Skin slip alone kills most naïve position models. Add sweat, micro posture changes, muscle bulging, clothing drift, and time-on-body effects, and suddenly your “joint angle” is an inference problem, not a measurement. This is why lab demos look great for 10 minutes and then quietly fall apart after a few hours of real wear. The signal didn’t get worse — the mapping did.
That’s why I agree with your question: in many cases, movement patterns are the more honest target. Humans are remarkably consistent in how they move, even when absolute positions are noisy. Gait cycles, repetition timing, coordination between segments, transitions between states — these survive sensor drift far better than absolute pose. A slightly wrong angle every time is often more useful than a “precise” angle that changes its meaning over time.

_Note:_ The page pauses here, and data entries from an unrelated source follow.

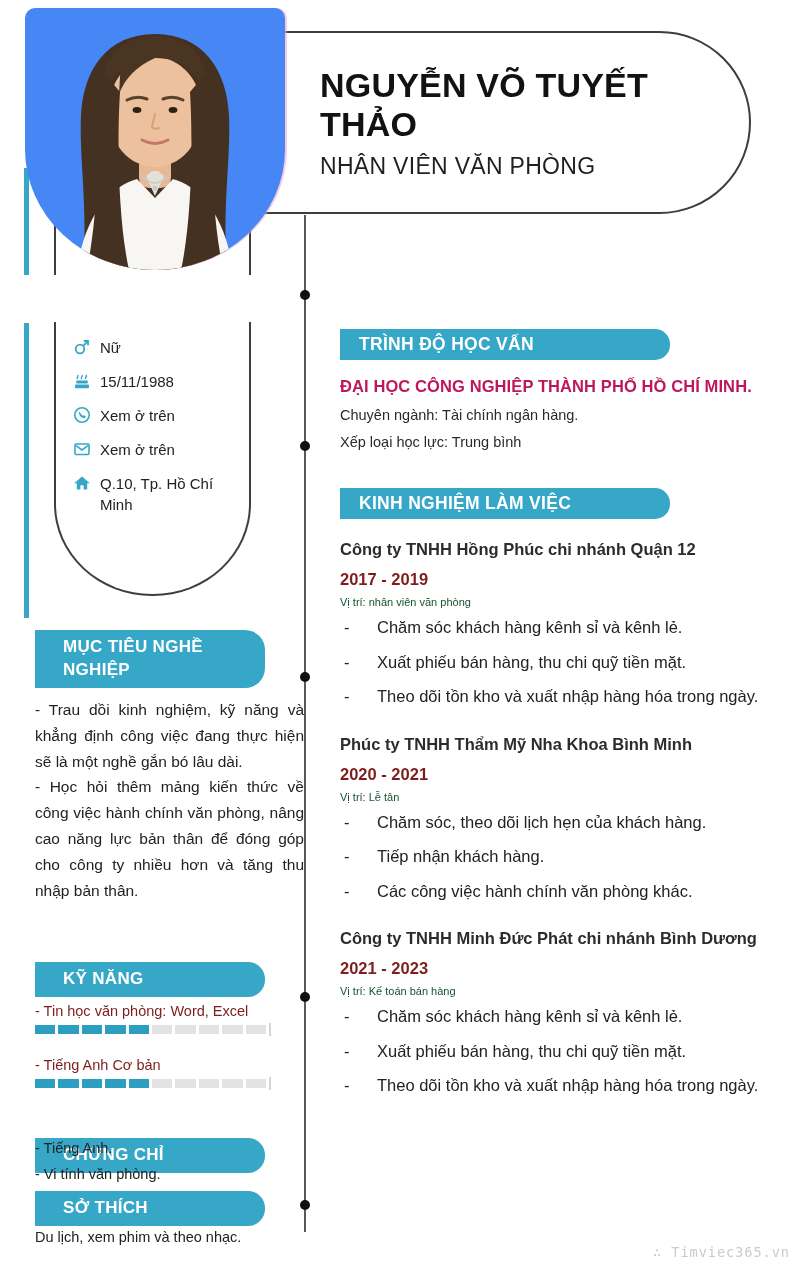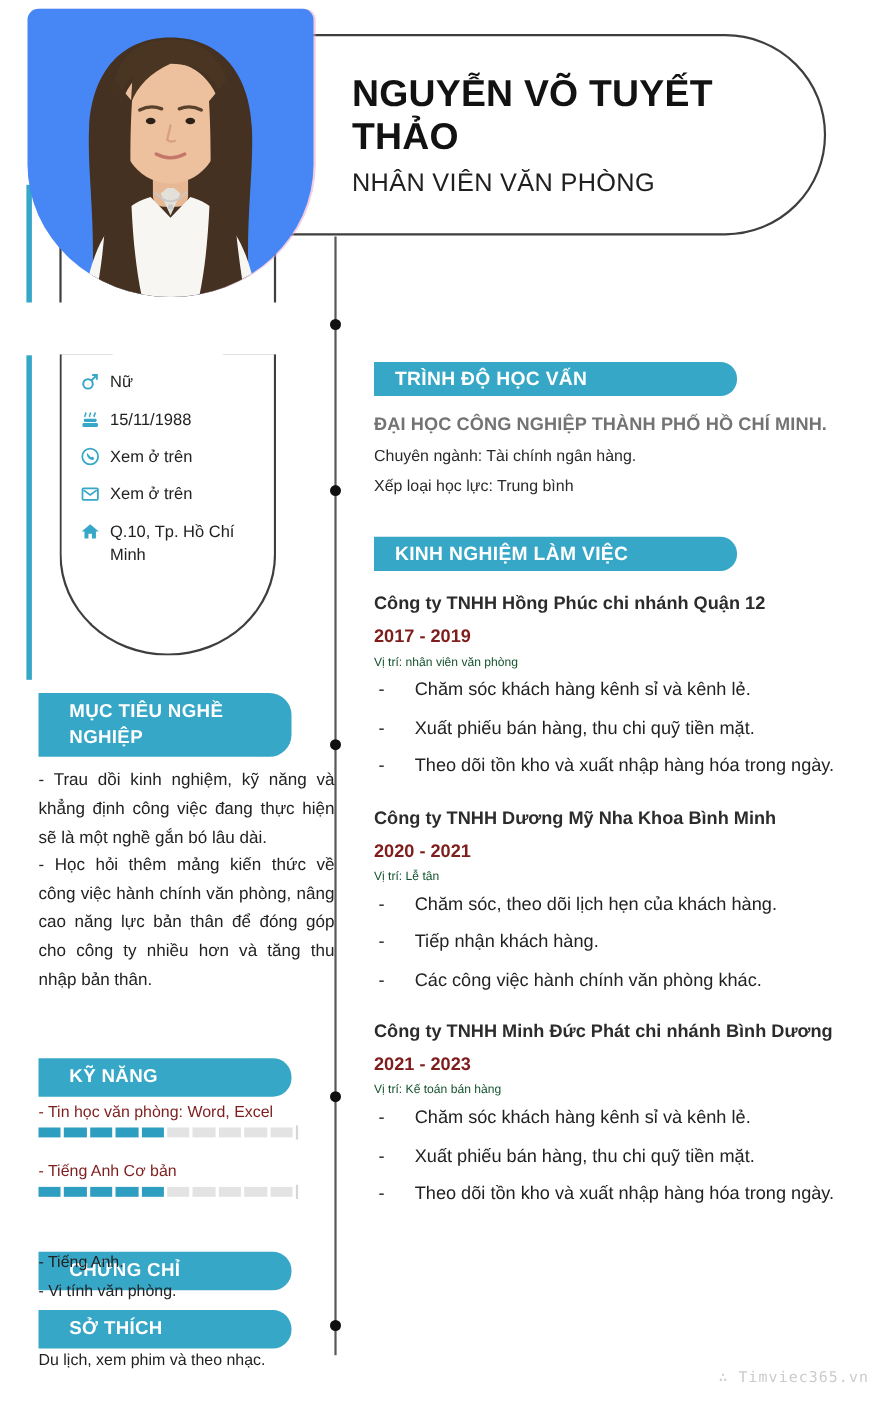"ĐẠI HỌC CÔNG NGHIỆP THÀNH" .school { color: #737373 -> #be185d }
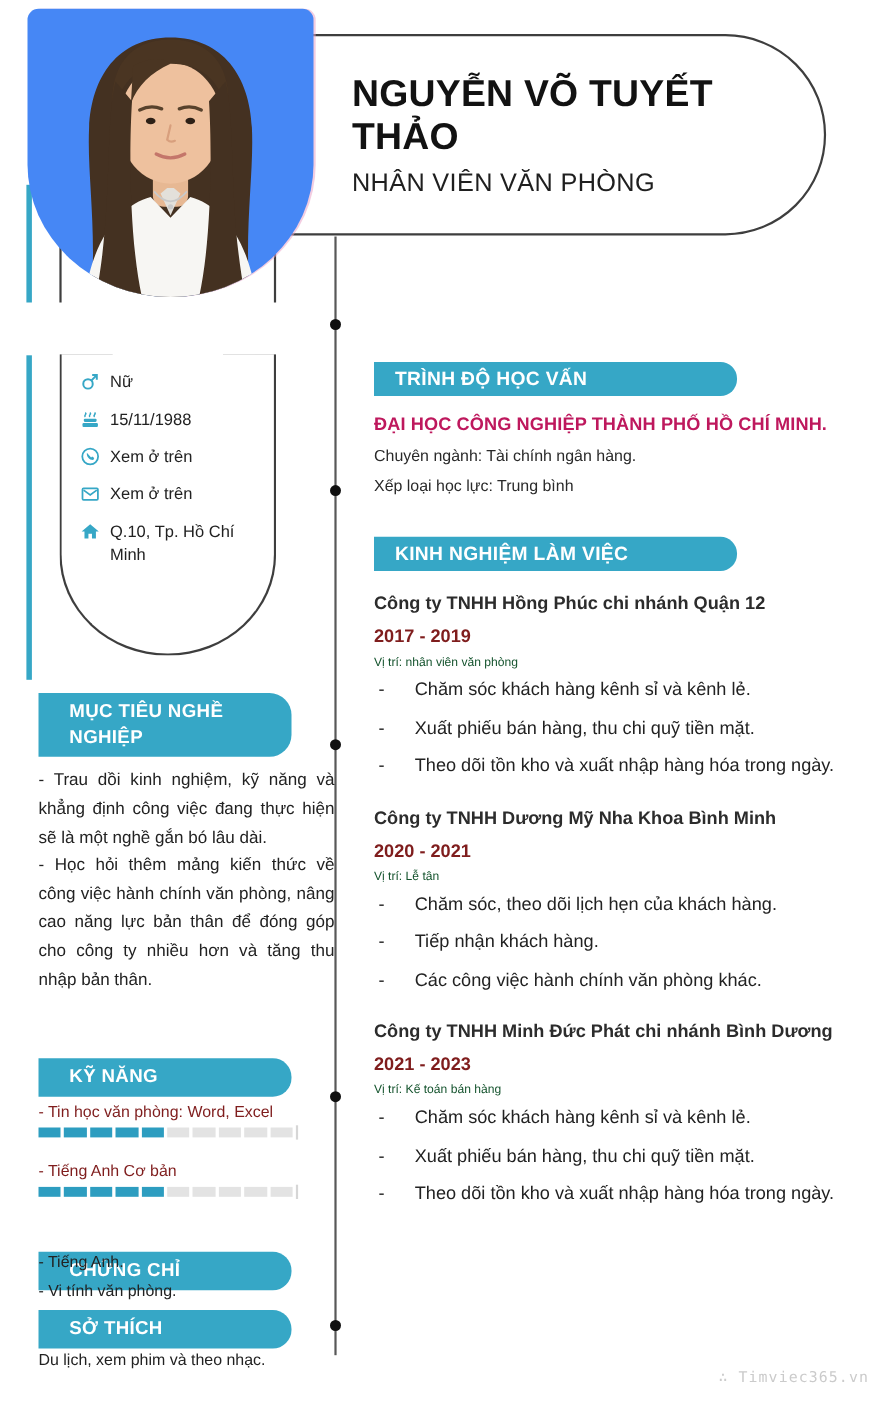"Công ty TNHH Dương Mỹ" div.job-company { text: Công ty TNHH Dương -> Phúc ty TNHH Thẩm }
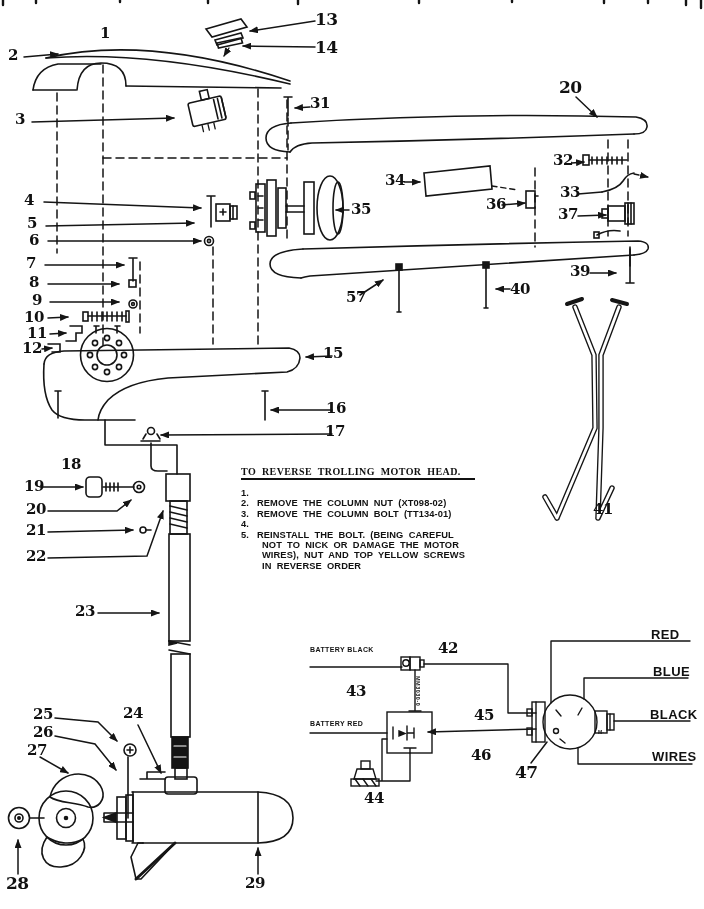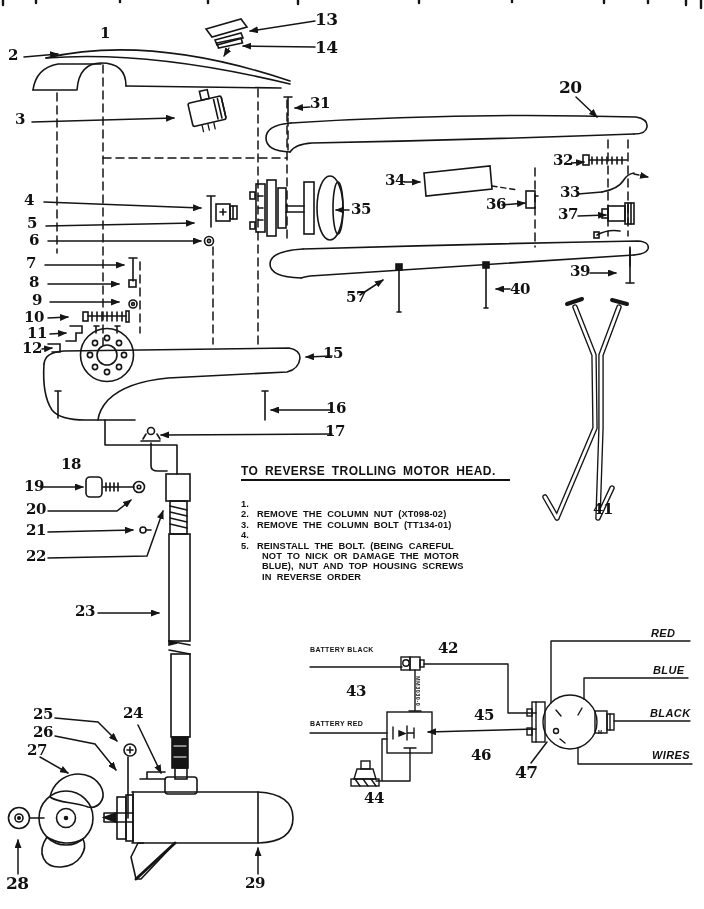"TO REVERSE TROLLING MOTOR HEAD." .instr .t { font-family: none -> Liberation Serif, serif; font-size: 12px -> 10px; margin-bottom: 18px -> 8px }
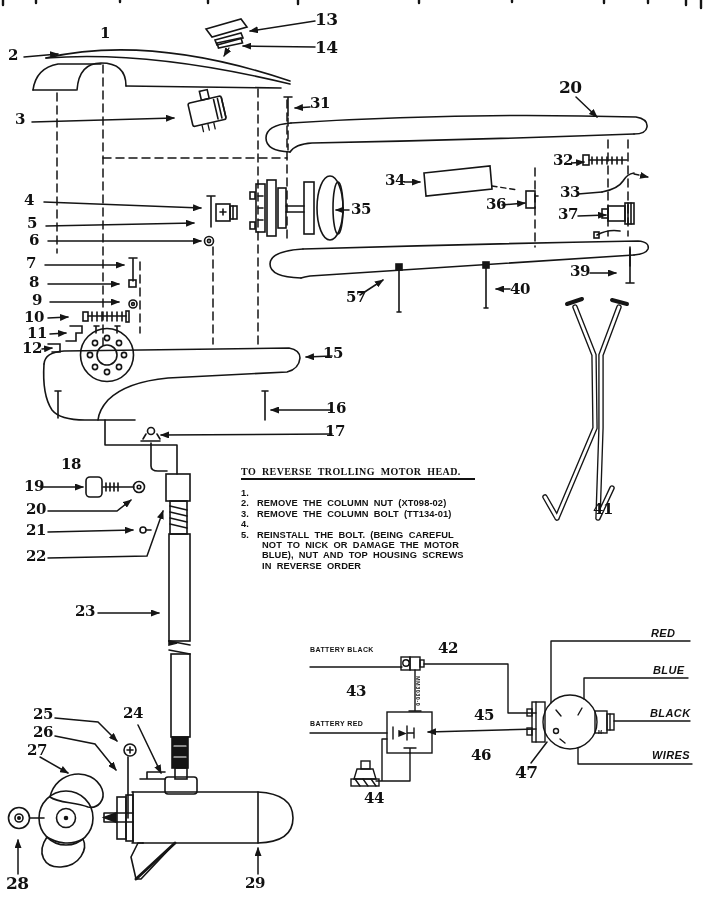"BLUE), NUT AND TOP HOUSING" div { text: BLUE), NUT AND TOP HOUSING -> WIRES), NUT AND TOP YELLOW }
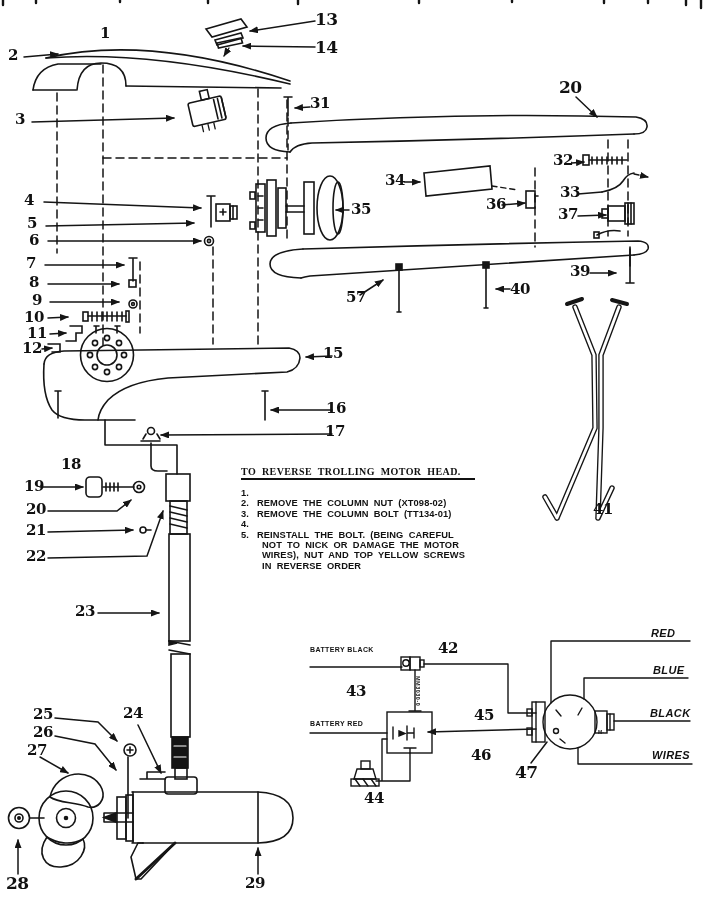"RED" .wl.right { font-size: 11px -> 13px; font-style: italic -> none }
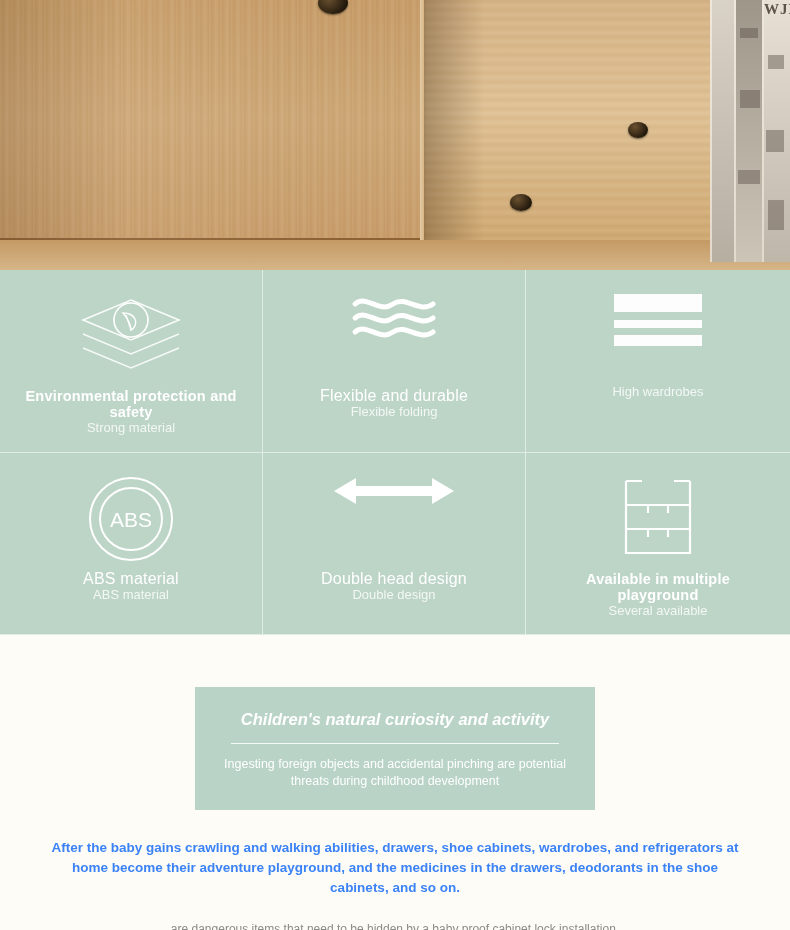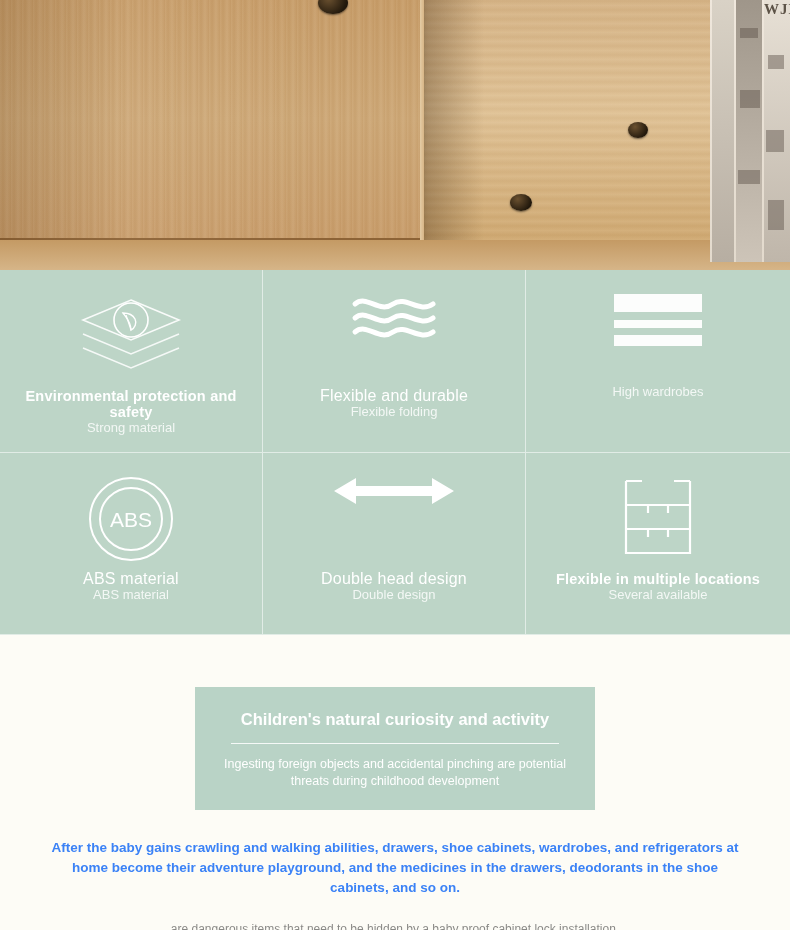"Flexible in multiple locations" div.feature-title { text: Flexible in multiple locations -> Available in multiple playground }
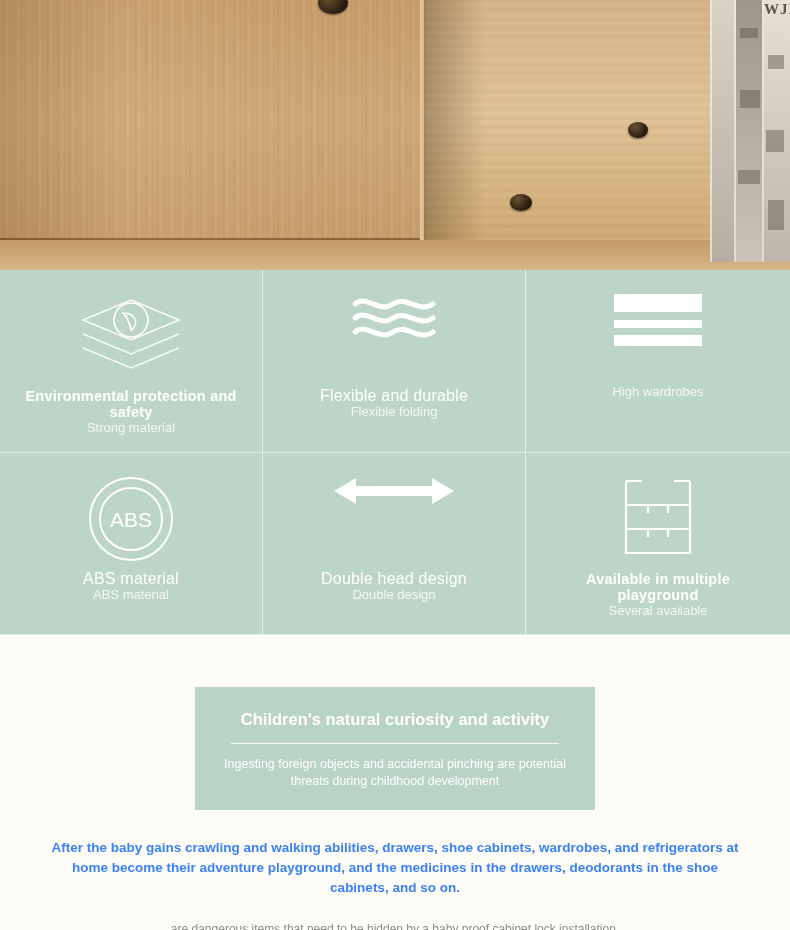"Children's natural curiosity and" .callout-head { font-style: none -> italic }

You can see this shift already in products that actually ship. They care less about “your knee was at 37.2°” and more about “this movement deviates from your baseline” or “this pattern correlates with fatigue / instability / injury risk.” That’s not a failure of sensing — it’s a reframing of what the sensor is for. Position becomes an intermediate feature, not the output.
So yeah, I think we are trying too hard to extract exact position from systems that fundamentally don’t support it. The interesting work isn’t in squeezing another decimal place out of joint angles — it’s in deciding which aspects of motion are invariant enough to be worth modeling in the first place. Anyone who’s built this IRL learns that lesson pretty fast, usually the hard way.
This really clicked for me. Curious though — if exact position is kind of a dead end on the body, where do you personally draw the line? Like, do you still think position sensors are useful at all, or should we just stop pretending we can get “joint angles” from wearables and move on entirely?
I wouldn’t throw them out completely. I think the mistake is treating position as truth instead of context. Position signals are still useful as inputs — they just shouldn’t be the final thing we present or optimize for. The moment you accept that “this angle is an estimate that will drift,” you stop fighting physics and start designing around it. In practice, position works best when it’s anchored to patterns, baselines, or short time windows, not absolute values you expect to hold all day.
That makes sense. Do you think this is more a hardware limitation or a mindset problem? Like, if sensors get better, does this go away — or is the human body just fundamentally the wrong interface for precise position?
Honestly, mostly a mindset problem. Better sensors help at the margins, but they don’t fix skin being skin. Even perfect sensors still sit on a deforming, moving surface. I think the real unlock is accepting that wearables are closer to behavioral sensing than mechanical measurement. Once teams design for “detect change, trend, deviation” instead of “reconstruct geometry,” things suddenly start working — and shipping.